Mendiktisaintek, Brian Yuliarto, menjelaskan bahwa Presiden Prabowo meminta agar pihaknya menyiapkan kajian mendalam hingga riset terkait pembangunan industri kapal. “Jadi, kami diminta menyiapkan karena kan kebutuhan kapal Indonesia ini sebenarnya besar sekali. Harapannya ke depan industri kapal kita tumbuh,” kata Brian usai rapat terbatas di Istana, Jakarta, Senin (27/7/2026).

Brian menambahkan, arahan tersebut juga mencakup peningkatan penguasaan teknologi di sektor perkapalan. Kolaborasi dengan berbagai pihak, termasuk PT PAL, diharapkan dapat mendorong kemandirian Indonesia dalam memenuhi kebutuhan kapal di masa depan, sekaligus membuka lapangan kerja yang luas.

“Jadi kami perguruan tinggi diminta menyiapkan apa sih? Ya, apa penguasaan teknologinya begitu ya. Nah, riset-risetnya ke arah industri kapal kita sehingga ya bersama PT PAL nanti riset-riset, kajian-kajian,” ujarnya.

Ia juga berharap para akademisi, khususnya guru besar di bidang perkapalan, dapat berkontribusi dalam menumbuhkan industri kapal nasional. Diharapkan industri dalam negeri mampu memenuhi kebutuhan kapal domestik, mulai dari kapal penumpang hingga kapal logistik.
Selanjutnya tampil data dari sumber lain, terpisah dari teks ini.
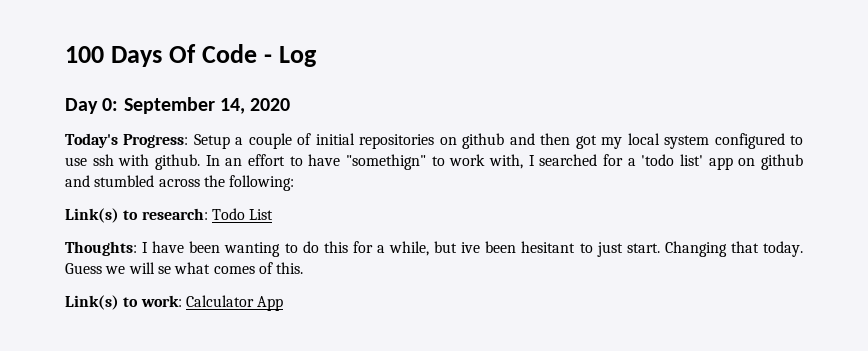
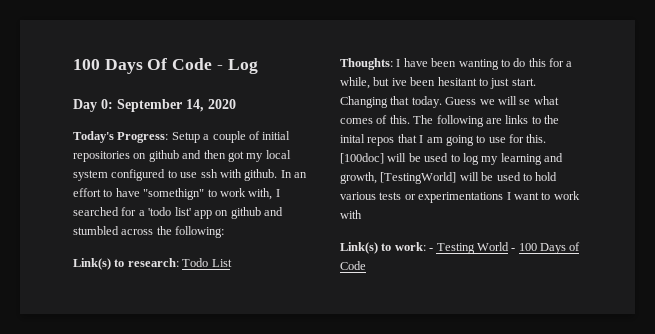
[65,295,284,311] // Link(s) to work: Calculator App -> [413,115,559,127] [340,134,547,146] [340,153,563,165] [340,172,558,184] [340,191,580,203] [340,210,362,219] [340,242,581,254] [340,261,366,270] The following are links to the inital repos that I am going to use for this. [100doc] will be used to log my learning and growth, [TestingWorld] will be used to hold various tests or experimentations I want to work with // Link(s) to work: - Testing World - 100 Days of Code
“Guru besar-guru besar yang terkait bidang perkapalan bisa menumbuhkan industri kapal kita sehingga membuka lapangan kerja, dan juga apa… kebutuhan kita bisa dipenuhi dari industri dalam negeri. Itu tadi ya,” lanjut Brian.
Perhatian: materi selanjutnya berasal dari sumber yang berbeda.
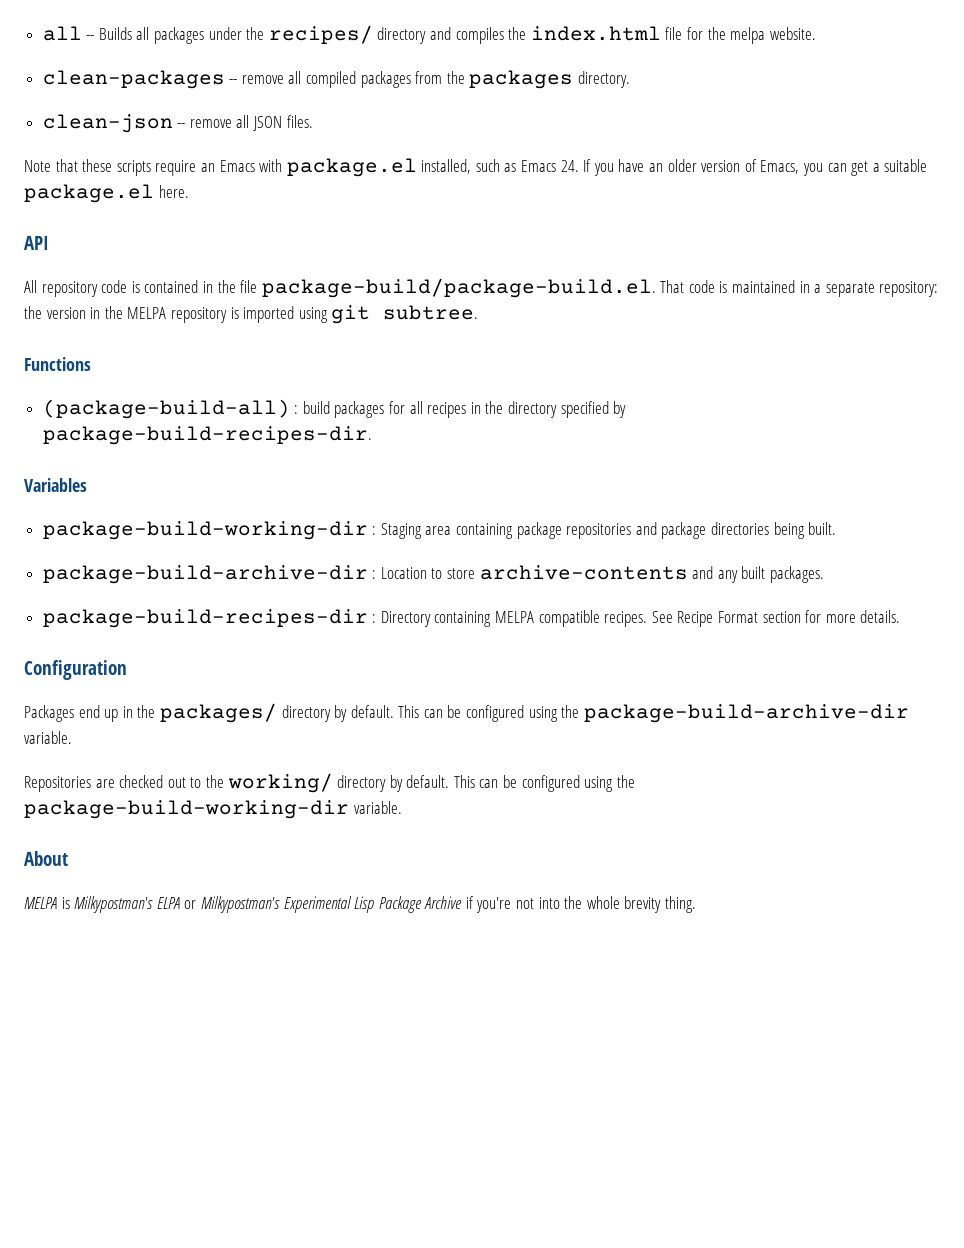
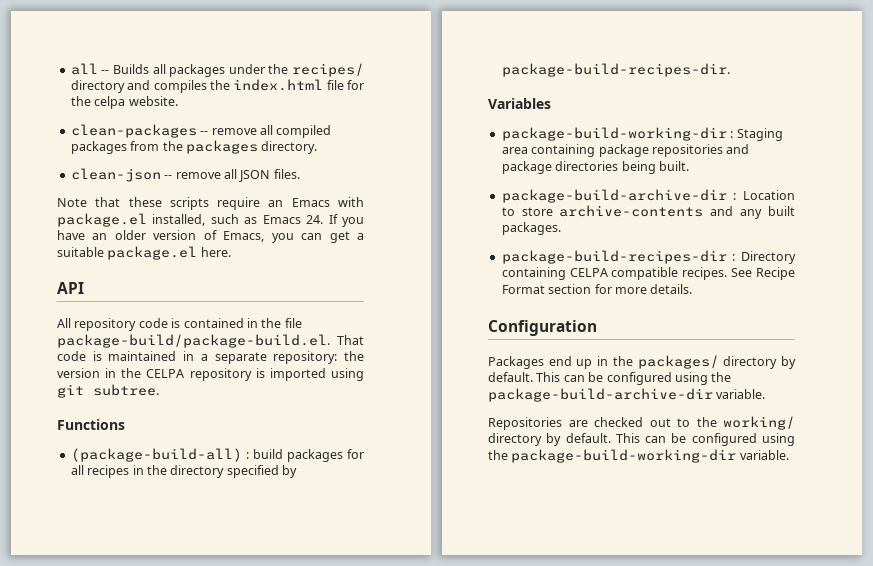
[730,27,766,44] melpa -> [94,96,126,109] celpa
[127,307,167,319] MELPA -> [146,369,185,378] CELPA
[495,611,535,623] MELPA -> [569,268,608,277] CELPA
[24,851,68,866] [24,896,696,913] // About // MELPA is Milkypostman's ELPA or Milkypostman's Experimental Lisp Package Archive if you're not into the whole brevity thing. -> (789, 455) none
Jenis kapal yang menjadi fokus meliputi berbagai macam kebutuhan, termasuk kapal domestik untuk angkutan penumpang maupun angkutan logistik barang. Brian menegaskan bahwa pasar untuk sektor ini sangat besar dan menjadi peluang bagi industri kapal nasional untuk berkembang.